Figure 3. The real part of resonances is shown in (a). The ground state crosses at the blue circles with resonances coming from the negative energy states (channel 1). The excited state follows the grey line and goes through a series of avoided crossings with the resonances coming from the positive energy states (channel 2). The resonances from both continua cross at the red circle (channel 3). The particle spectrum d〈n〉/dE dt as a function of the internucleus distance is shown in (b). There is clearly an enhancement of pair production at the resonance crossings. Finally, in (c), the total rate d〈n〉/dt is shown. There are peaks in the pair production rate when the ground state crosses with negative energy continuum resonances. The parameters are chosen as g = 0.8 (corresponding to U91 +), F = 0.2 × ES and L = 38 pm.

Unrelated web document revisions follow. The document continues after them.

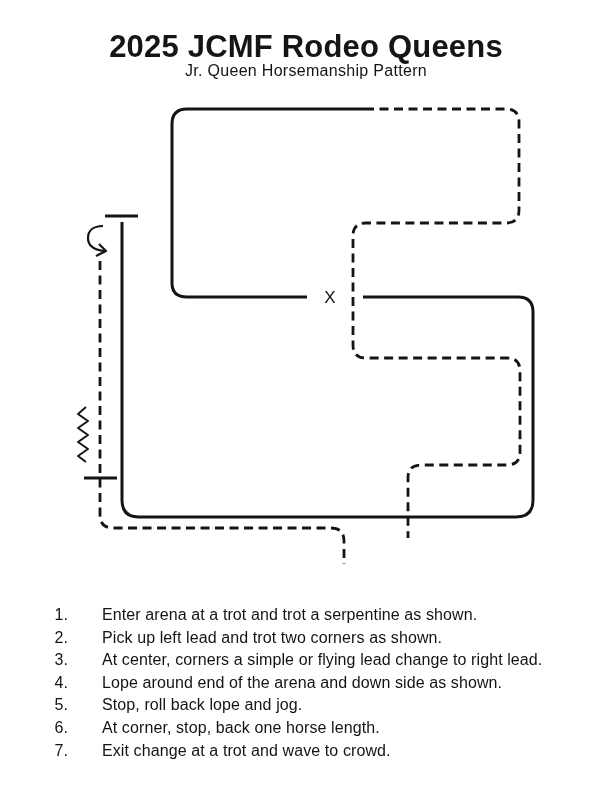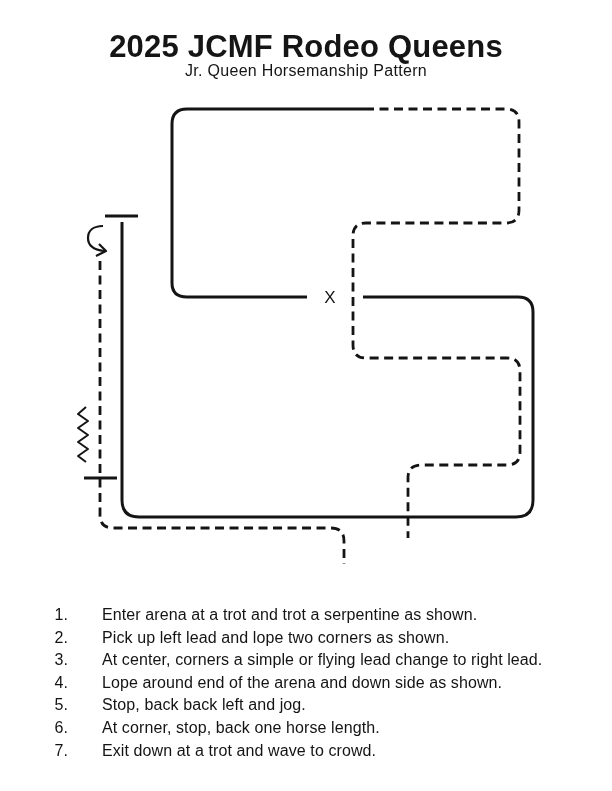"Pick up left lead and" span.instruction-text { text: lope -> trot }
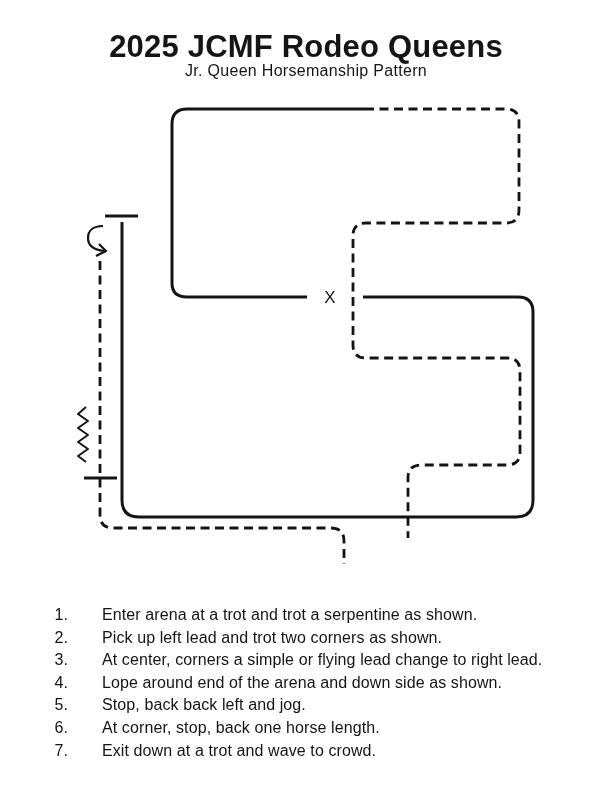"Stop, back back left and" span.instruction-text { text: back back left -> roll back lope }
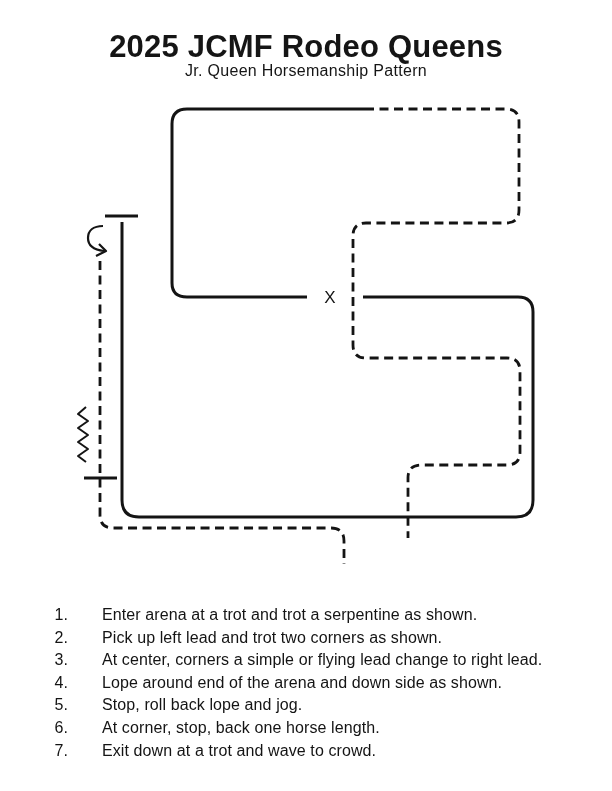"Exit down at a trot" span.instruction-text { text: down -> change }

Also, for this figure only, R is the semi-internucleus distance.


Electron–positron pair production is considered for many-centre systems with multiple bare nuclei immersed in a constant electric field. It is shown that there are two distinct regimes where the pair production rate is enhanced. At small interatomic distance, the effective charge of the nuclei approaches the critical charge where the ground state dives into the negative continuum. This facilitates the transition from the negative to the positive energy states, which in turn increases the pair production rate. At larger atomic distance, the enhancement is due to the crossing of resonances and the pair production proceeds by the resonantly enhanced pair production mechanism. These processes are studied within a simple one-dimensional model. A numerical method is developed to evaluate the transmission coefficient in relativistic quantum mechanics, which is required in the calculation of the pair production rate. The latter is evaluated for systems with many (up to five) nuclei. It is shown that the production rate for many-centre systems can reach a few orders of magnitude above Schwinger's tunnelling result in a static field.